Chamo-me Inês, tenho vinte anos e sou estudante finalista de design. Os meus amigos dizem sempre que pareço mais madura do que a minha idade, talvez porque desde pequena cresci apenas com a minha mãe – uma mulher solteira, cheia de força e determinação. O meu pai faleceu cedo, e a minha mãe nunca voltou a casar; todos estes anos trabalhou sem descanso para me criar.
Numa das vezes em que participei num projeto de voluntariado no Porto, conheci o Afonso, o responsável pela equipa de logística. Era vinte anos mais velho do que eu, gentil, calmo, e falava com uma profundidade que me surpreendia. A princíamos apenas o apreciava como colega, mas, aos poucos, o meu coração começou a bater mais depressa sempre que ouvia a sua voz.
Afonso tinha passado por muito – tinha um trabalho estável e um casamento falhado, mas não tinha filhos. Não falava muito do passado, apenas dizia:
— Perdi algo muito valioso. Agora só quero viver com honestidade.
O nosso amor cresceu devagar, sem escândalos nem dramas. Ele tratava-me sempre com cuidado, como se protegesse algo frágil. Sabia que alguns comentavam: “Como é que uma rapariga de vinte anos se apaixona por um homem com vinte anos a mais?”, mas eu não ligava. Com ele, sentia-me em paz.
Um dia, Afonso disse-me:
— Quero conhecer a tua mãe. Não quero esconder mais nada.
Senti um nó no estômago. A minha mãe era exigente e sempre preocupada, mas pensei: se isto é amor verdadeiro, não há razão para ter medo.
Naquele dia, levei-o a casa. Afonso vestia uma camisa branca e trazia um ramo de cravos, as flores de que eu lhe dissera que a minha mãe adorava. Apertei-lhe a mão enquanto atravessávamos a velha porta da nossa casa em Gaia. A minha mãe estava a regar as plantas e viu-nos.

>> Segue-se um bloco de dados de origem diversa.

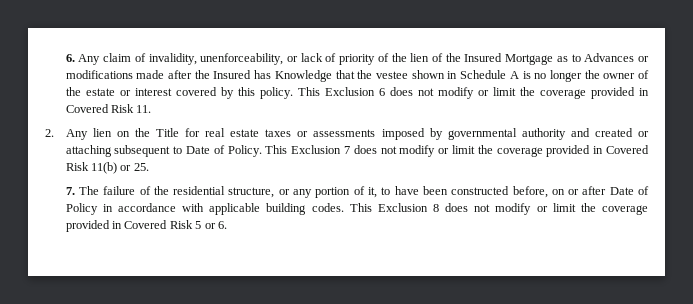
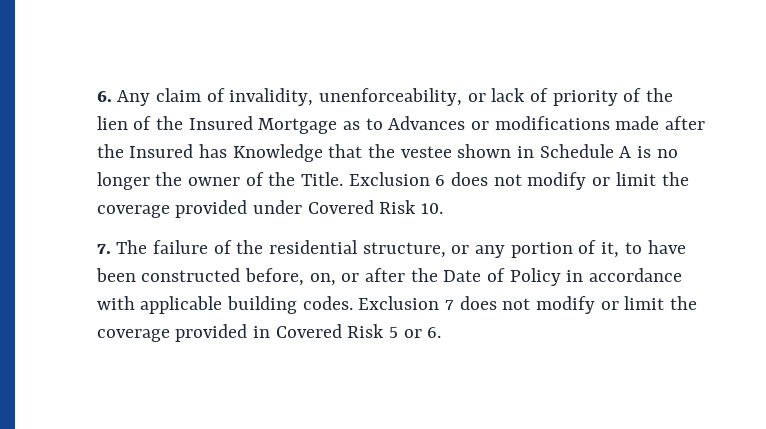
- 6. Any claim of invalidity, unenforceability, or lack of priority of the lien of the Insured Mortgage as to Advances or modifications made after the Insured has Knowledge that the vestee shown in Schedule A is no longer the owner of the estate or interest covered by this policy. This Exclusion 6 does not modify or limit the coverage provided in Covered Risk 11.
- 2. Any lien on the Title for real estate taxes or assessments imposed by governmental authority and created or attaching subsequent to Date of Policy. This Exclusion 7 does not modify or limit the coverage provided in Covered Risk 11(b) or 25.
+ 6. Any claim of invalidity, unenforceability, or lack of priority of the lien of the Insured Mortgage as to Advances or modifications made after the Insured has Knowledge that the vestee shown in Schedule A is no longer the owner of the Title. Exclusion 6 does not modify or limit the coverage provided under Covered Risk 10.
- 7. The failure of the residential structure, or any portion of it, to have been constructed before, on or after Date of Policy in accordance with applicable building codes.
+ 7. The failure of the residential structure, or any portion of it, to have been constructed before, on, or after the Date of Policy in accordance with applicable building codes.
- This Exclusion 8 does not modify or limit the coverage provided in Covered Risk 5 or 6.
+ Exclusion 7 does not modify or limit the coverage provided in Covered Risk 5 or 6.

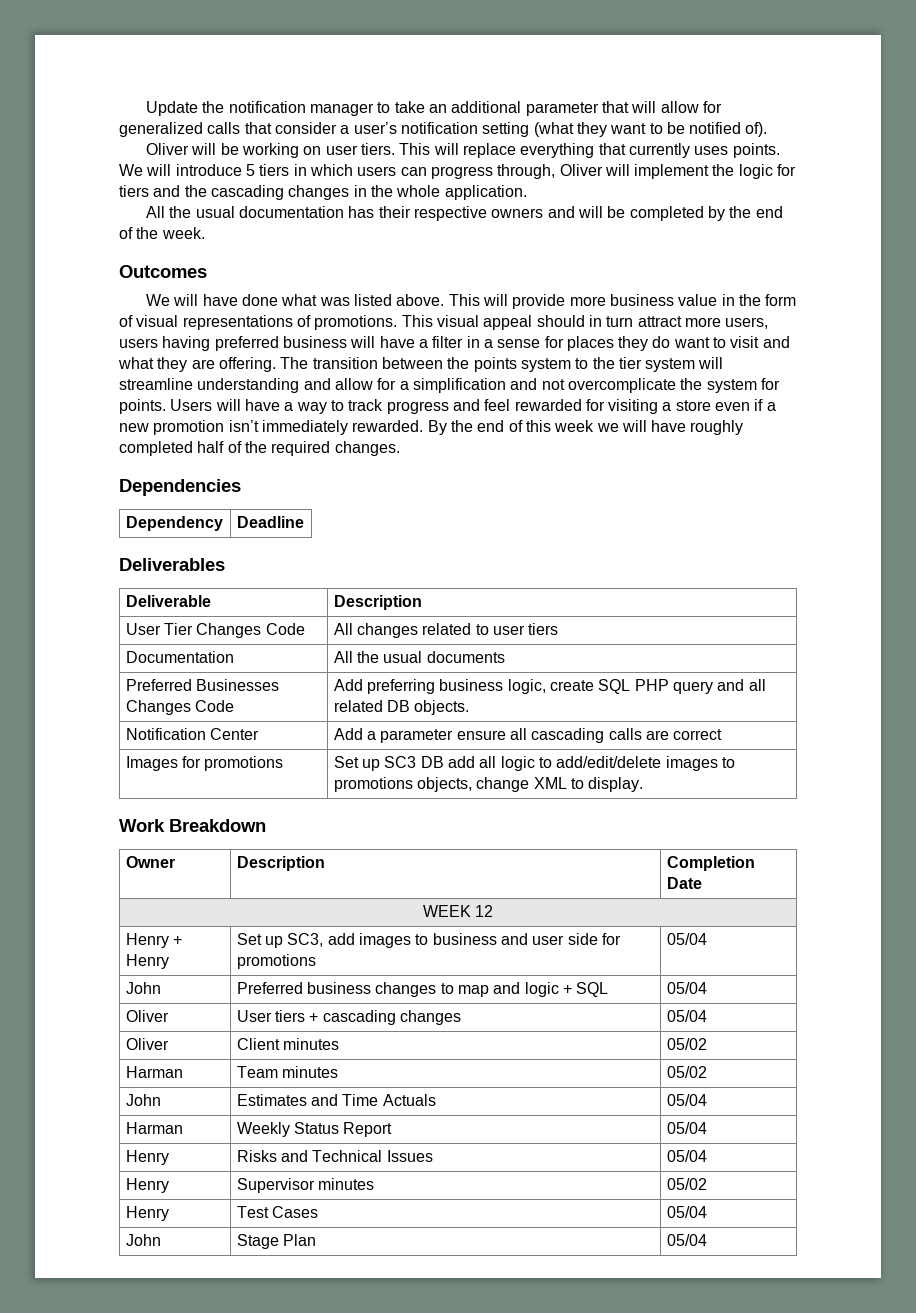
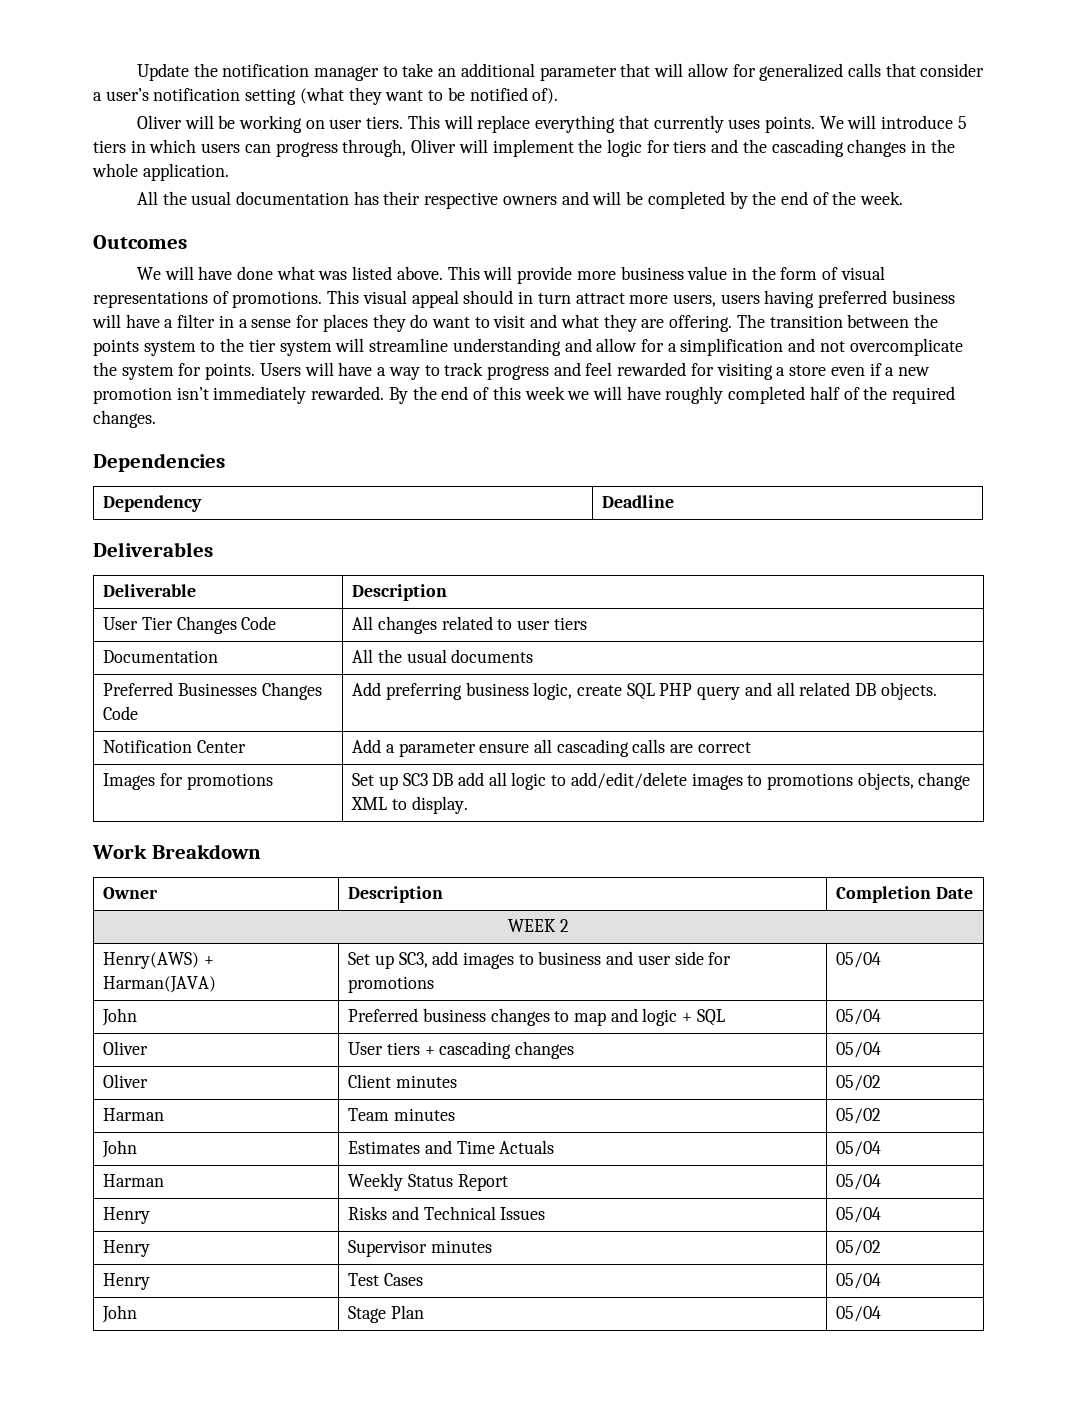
- WEEK 12
- Henry + Henry | Set up SC3, add images to business and user side for promotions | 05/04
+ WEEK 2
+ Henry(AWS) + Harman(JAVA) | Set up SC3, add images to business and user side for promotions | 05/04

Nesse instante… ficou paralisada.
Antes que eu os pudesse apresentar, correu para ele e abraçou-o com força, as lágrimas a caírem sem controlo.
— Meu Deus… és tu! — exclamou. — Afonso!
O ar ficou pesado. Fiquei gelada, sem entender nada. A minha mãe continuava a abraçá-lo, a chorar e a tremer. Afonso parecia atordoado, o olhar perdido, como se não acreditasse no que via.
— Tu és… Leonor? — murmurou com a voz rouca.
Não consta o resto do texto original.